If it doesn't, hey, at least I played GURPS today, kept in the mindset, and had a little fun.
Ultra-lite also works great alongside GURPS for quick NPCs. Need a quick Battletech pilot, 40K marine, or Car Wars driver for a roleplaying moment, but you don't want or need a full RPG for the system (if there is one)? And you don't want to haul out the full set of GURPS books and force players to go through a session zero? Ultra-Lite will fill that need perfectly, and you can have instant characters, keep in the GURPS mindset, and play whatever scenario comes into your head with the system.
If it gets interesting, start pulling in a few more GURPS rules to cover situations, like fatigue points, fright checks, critical hits, reaction rolls, or other systems from full GURPS.
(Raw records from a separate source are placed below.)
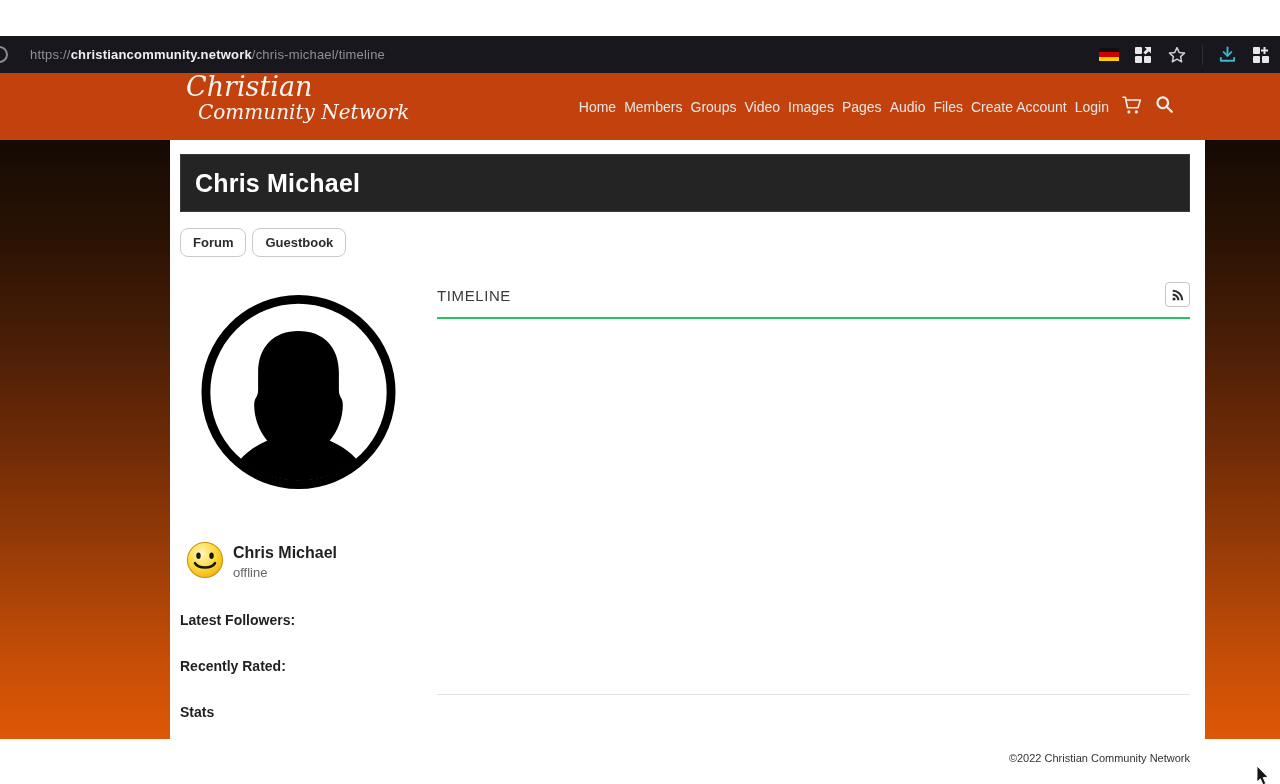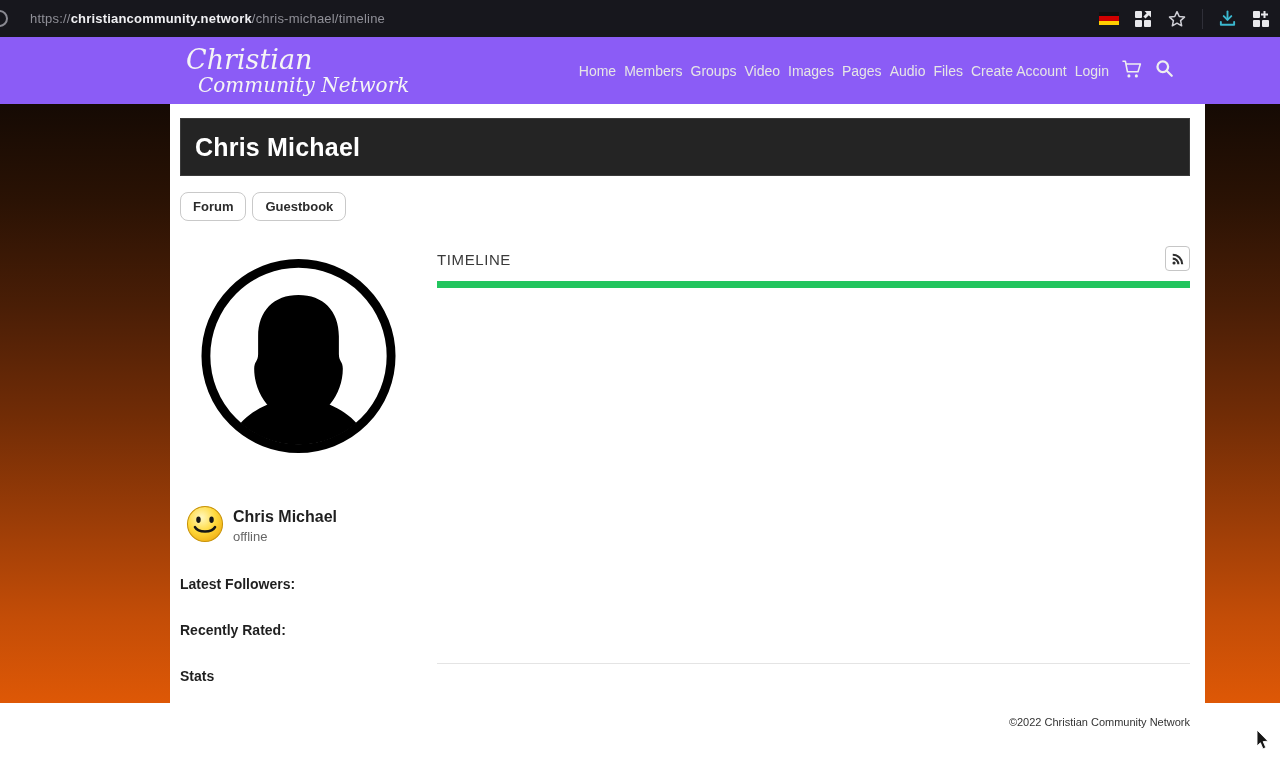"https://christiancommunity.network/chris" .browser-bar { margin-top: none -> 36px }
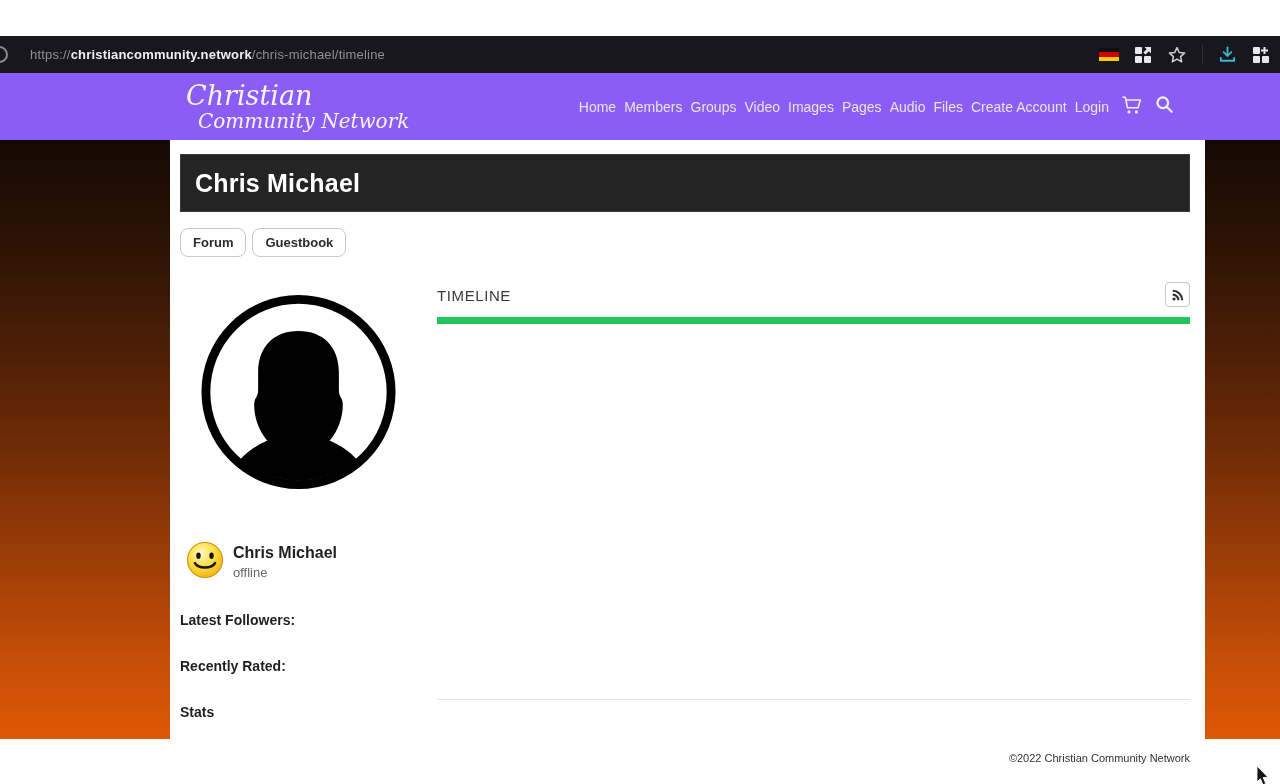"Christian" .nav-bar { align-items: center -> none; background: #8b5cf6 -> #c2410c }
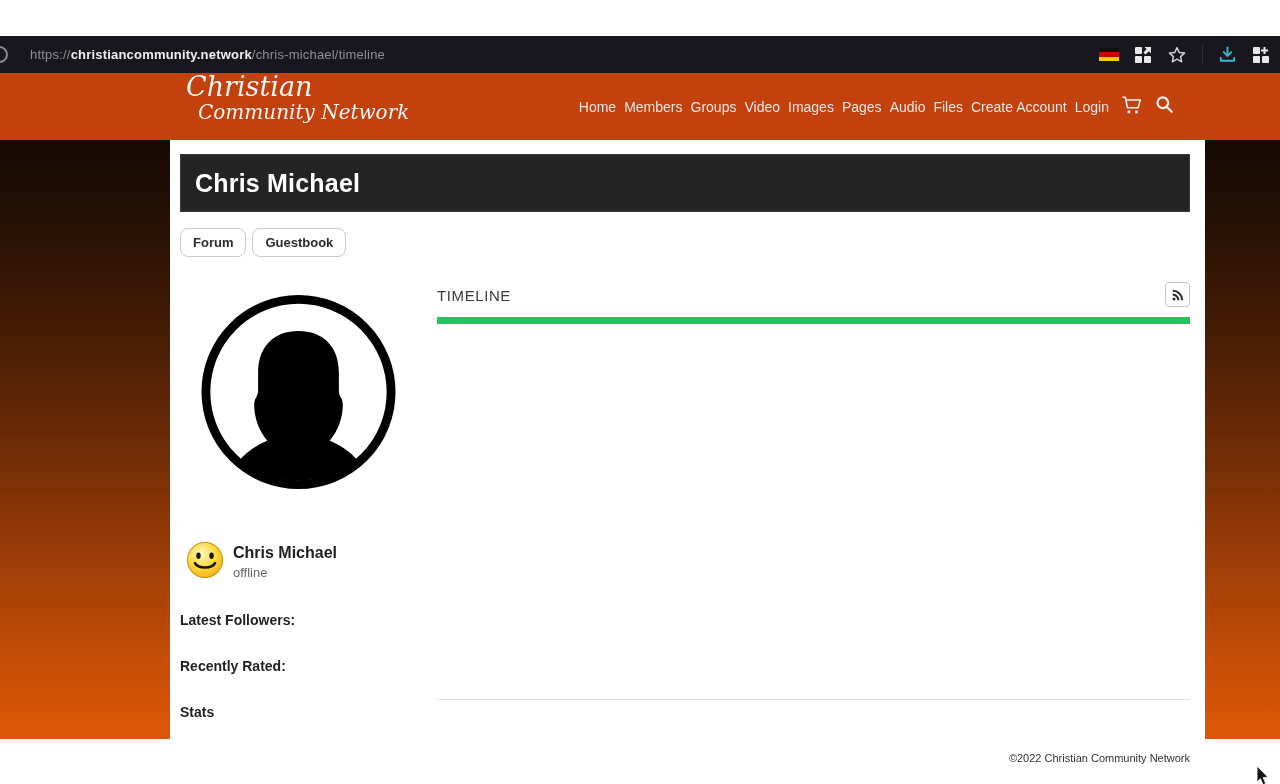"TIMELINE" .timeline-head { border-bottom: 7px solid #22c55e -> 2px solid #22c55e }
If you really start to love the idea, upgrade the game to full GURPS and start that campaign!
But try starting an idea with Ultra-Lite first. You can even stay here, making up systems as you need them, and pulling in character and tables from other games to fill in the gaps. Let's say you run a BX-style dungeon game using Ultra-Lite. I would make "magic user" and every other class a skill. You can use the charts of Vancian magic if you want, too, or just come up with a quick FP cost for spells and handle it more like GURPS. Thief skill? You can do thief things with that and use thief weapons to make attacks. Cleric skill? Cleric stuff, religion, influencing followers, and divine magic.
It all works.
In fact, Ultra-Lite is my best "NPC and monster" generator for my full GURPS games, and few know I even use it that way. The giant spider? It has the "Giant Spider" skill at a +3, and can use that for combat, spinning webs, entanglement attacks, leaping, setting ambushes, and other spider stuff. Zombies, ghouls, skeletons, goblins, orcs, mimics, medusae, and others all have "monster skills" that I use in my games, much like a GURPS "bang skill," but these also cover special attacks and powers. When in doubt, make an opposed roll against a GURPS attribute.
The one-page sheet sits by my computer every day, giving me a quick and fun way to play GURPS whenever I want.